Il "cinefilo" Pete Doherty
Pur essendo un film molto intimo e personale, Stranger in My Own Skin è prima di tutto un documentario musicale. Tra i modelli di riferimento Katia DeVidas cita Martin Scorsese ("lui è un modello per tutto"), ma anche Let's Get Lost, il film di Bruce Weber su Chet Baker, e Don't Look Back, documentario su Bob Dylan del 1967. Pete Doherty interviene lodando Oscenità e furore, il film di Julian Temple sui Sex Pistols "che studia la società inglese dell'epoca raccontando il punk. Questi sono veri film, non pellicole promozionali per gli artisti".
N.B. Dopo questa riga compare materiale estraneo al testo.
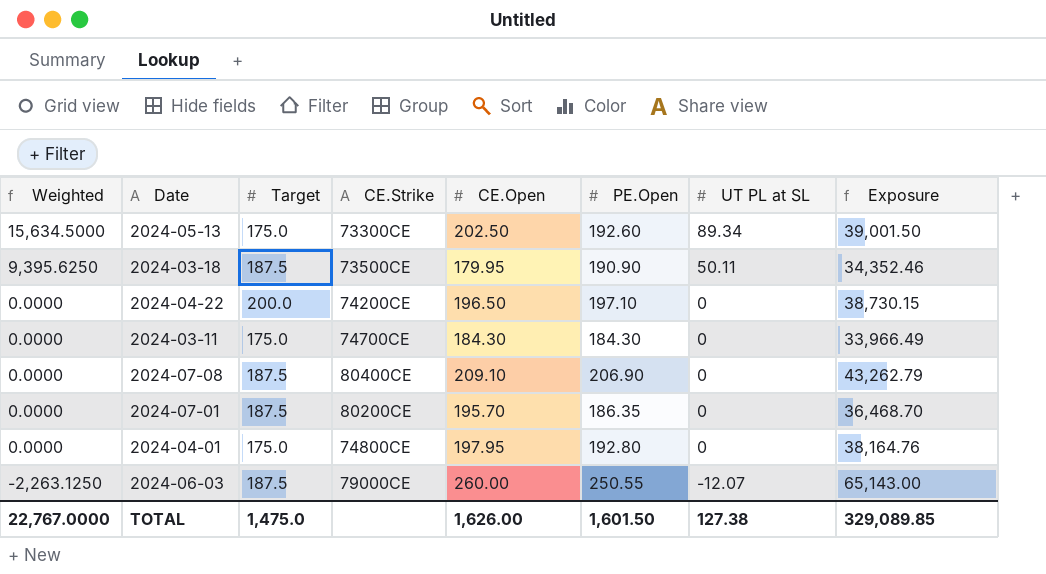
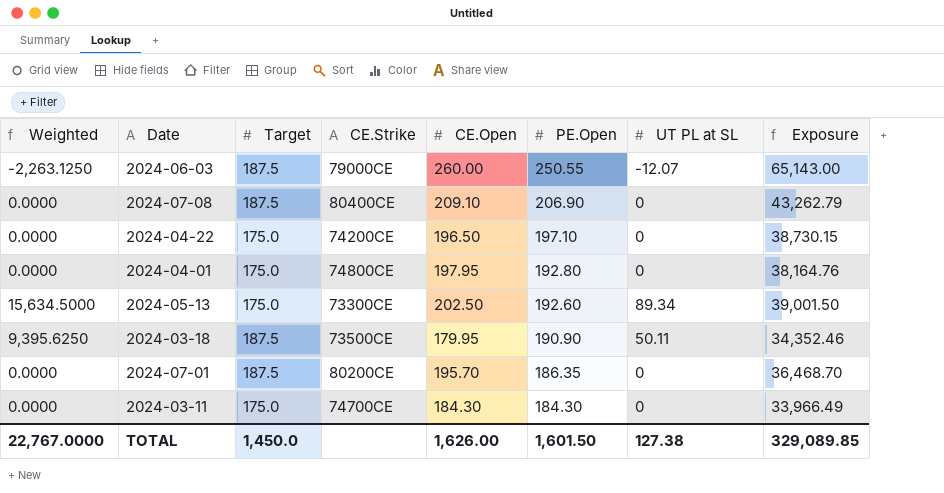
row order: Weighted descending -> PE.Open descending
2024-04-22 | Target: 200.0 -> 175.0
TOTAL | Target: 1,475.0 -> 1,450.0

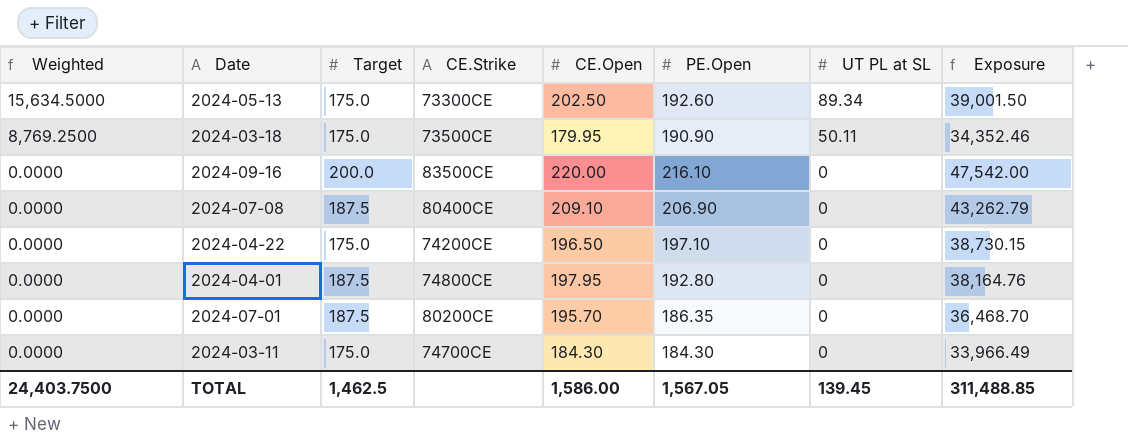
row order: PE.Open descending -> Weighted descending
row 2024-06-03: -2,263.1250 | 187.5 | 79000CE | 260.00 | 250.55 | -12.07 | 65,143.00 -> none
2024-03-18 | Weighted: 9,395.6250 -> 8,769.2500
2024-03-18 | Target: 187.5 -> 175.0
row 2024-09-16: none -> 0.0000 | 200.0 | 83500CE | 220.00 | 216.10 | 0 | 47,542.00
2024-04-01 | Target: 175.0 -> 187.5
TOTAL | Weighted: 22,767.0000 -> 24,403.7500
TOTAL | Target: 1,450.0 -> 1,462.5
TOTAL | CE.Open: 1,626.00 -> 1,586.00
TOTAL | PE.Open: 1,601.50 -> 1,567.05
TOTAL | UT PL at SL: 127.38 -> 139.45
TOTAL | Exposure: 329,089.85 -> 311,488.85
E qualche "vero film" Doherty l'ha interpretato in veste di attore, compreso il period movie Confessioni di un figlio del secolo, in cui ha affiancato Charlotte Gainsbourg. "Aspetto che qualcuno mi richiami" confessa. "Vorrei tanto recitare ancora, è un sogno, ma nessuno mi chiama. Tra i miei registi preferiti? Otto Preminger, Frank Capra, Fritz Lang e Alfred Hitchcock. Apprezzo molto anche Clint Eastwood, Ken Loach e Mike Leigh. E poi mi piacciono certi film italiani, Ladri di biciclette, La mano di Dio di Sorrentino". Il discorso cade infine su Tim Burton. Pete Doherty si entusiasma come un bambino nello scoprire che sta girando il sequel di Beetlejuice e conclude esclamando: "Lo adoro! Tornerà anche Michael Keaton? Sul serio? Che notizia meravigliosa mi hai dato!"